Оскар вышел из ямы и был помещен в одиночную камеру на верхнем ярусе тюремного дома. Я не видел, как он вошел, поэтому я не был готов, когда у меня появился шанс подняться туда.
Когда я добрался до камеры с его номером в щели, тощий шутник мочился в свое ведро спиной ко мне. Он был в припадке смеха. Я снова проверил номер в щели. Это точно был номер Оскара.
Я просунул ключ от кладовки через прутья двери камеры. Скелет подпрыгнул и развернулся лицом ко мне. Его глаза были дикими и пустыми. Это был Оскар. Только этот багровый шрам на лысине сбоку от его головы придавал мне уверенности.
Казалось, он не помнил меня, поэтому я спросил: “Как дела, приятель? Я знал, что они не смогли бы остановить степпера”.
Он просто стоял там, его палец болтался из расстегнутой ширинки.
Я сказал: “Джек, ты подаришь своему светлому будущему грипп, если не уберешь его от призыва”.
Он проигнорировал мои слова, а затем из самой глубины его горла я услышала какое-то жуткое высокое гудение или причитание, похожее, возможно, на брачный зов оборотня. Я начал беспокоиться о нем. Я стоял там, пытаясь придумать, что сказать, чтобы достучаться до него. Он не вылезал из норы больше двух часов.

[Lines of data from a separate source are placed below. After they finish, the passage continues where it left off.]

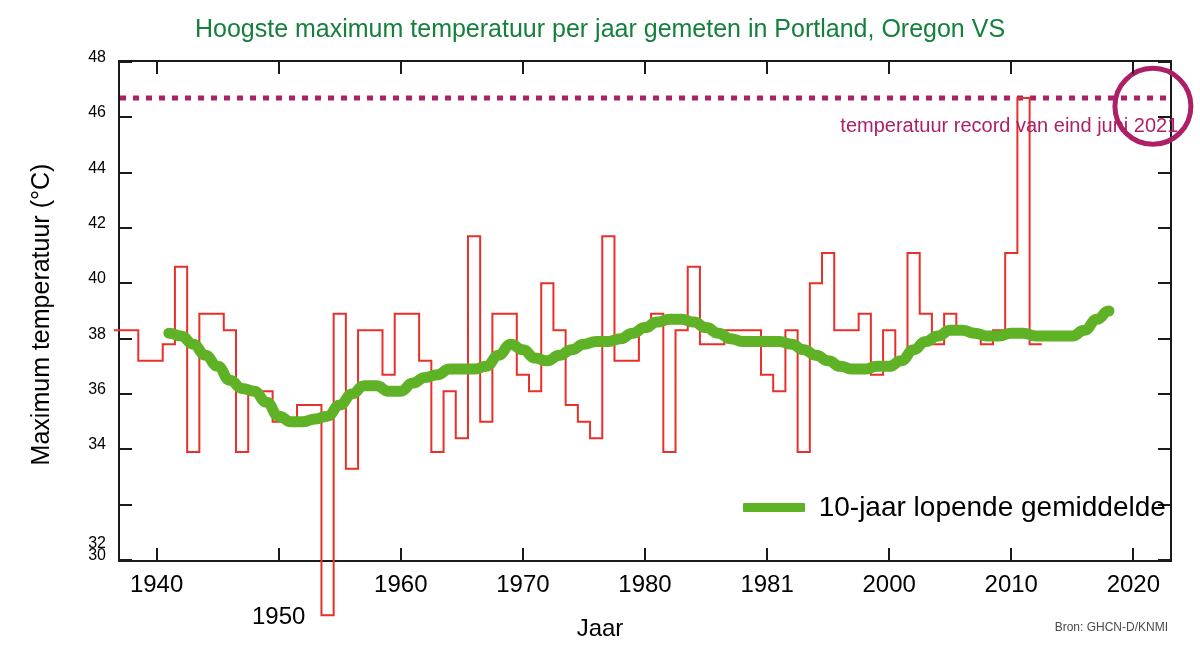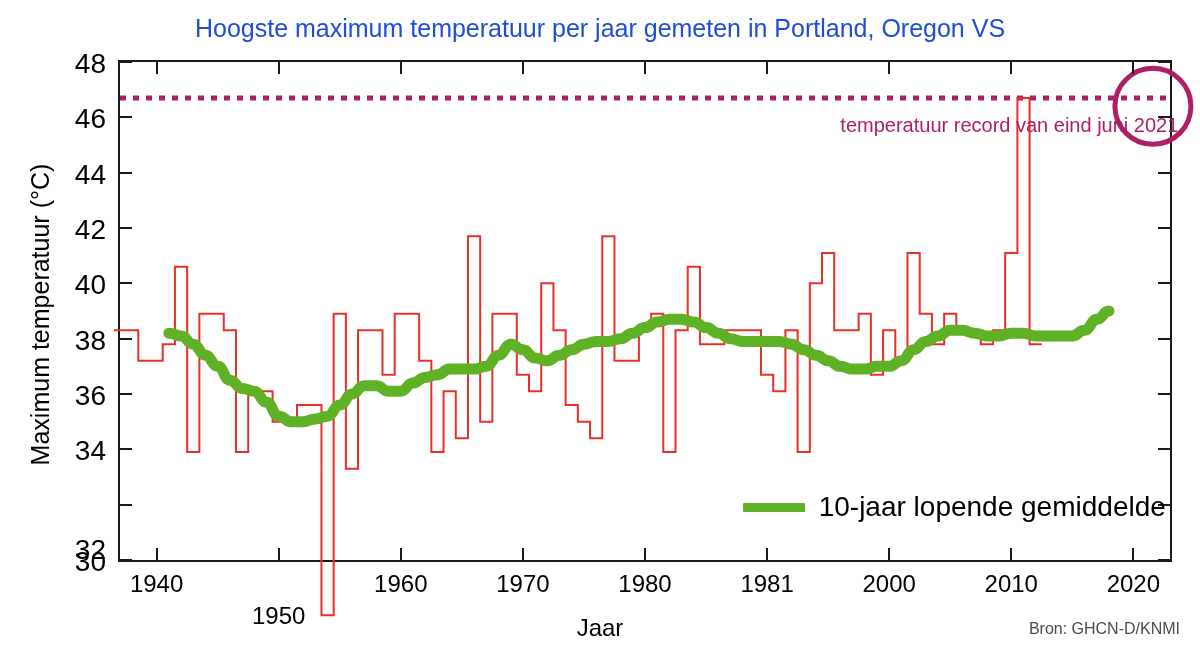--- a/index.html
+++ b/index.html
@@ -8,7 +8,7 @@
 
   .chart-title{
     position:absolute;left:0;top:14px;width:1200px;text-align:center;
-    font-size:25px;color:#1d4ed8;letter-spacing:0px;
+    font-size:25px;color:#15803d;letter-spacing:0px;
   }
   .y-axis-title{
     position:absolute;

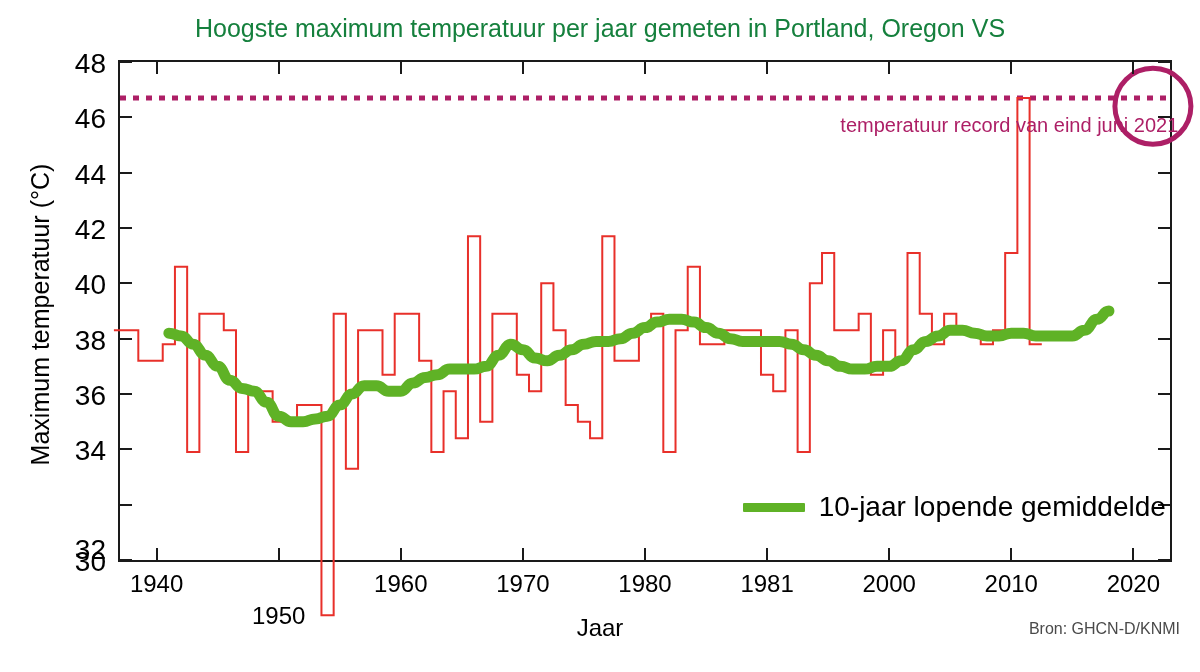--- a/index.html
+++ b/index.html
@@ -33,7 +33,7 @@
 
   .ytick-label{
     position:absolute;right:1090px;width:80px;text-align:right;
-    font-size:28px;color:#000;transform:translateY(-14px);
+    font-size:16px;color:#000;transform:translateY(-14px);
   }
   .xtick-label{
     position:absolute;top:570px;width:110px;margin-left:-55px;text-align:center;

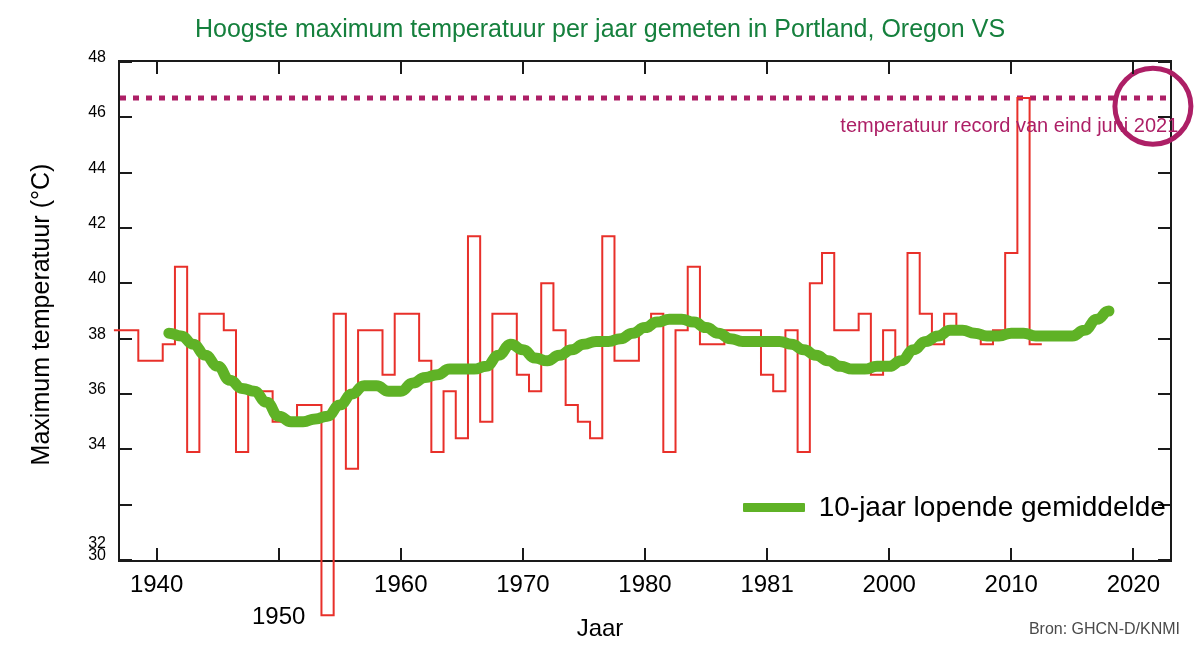--- a/index.html
+++ b/index.html
@@ -22,7 +22,7 @@
     text-align:center;font-size:24px;color:#000;
   }
   .source-note{
-    position:absolute;right:20px;top:620px;font-size:16px;color:#4a4a4a;
+    position:absolute;right:32px;top:620px;font-size:12px;color:#4a4a4a;
   }
 
   .plot{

Может быть, какая-нибудь незакрепленная цепь вернет его к контакту.
Я понял, что он был уничтожен, когда он бросил на меня хитрый взгляд и отошел в заднюю часть своей камеры. Он взял свое ведро и запустил в него руку.
Он вытащил кулак, полный дерьма. Он соскреб дерьмо со своей правой ладони в жесткую поднятую левую ладонь.
Используя левую ладонь как своего рода палитру, он окунул в дерьмо указательный палец правой руки и начал рисовать пальцем на стене камеры.
Я просто стоял там в шоке. Наконец, он остановился, вытянулся по стойке смирно, отдал мне честь, гордо выпятил грудь и указал дерьмовым пальцем на свои рисунки на стене.
На его лице было выражение идиотского триумфа, как будто он закончил потолок Сикстинской капеллы.
Я махнул на него рукой. Я спустился вниз и сказал тюремному надзирателю, чтобы он пошел к черту.
На следующий день Оскара отправили на веселую ферму, где, возможно, он и находится сегодня, тридцать лет спустя.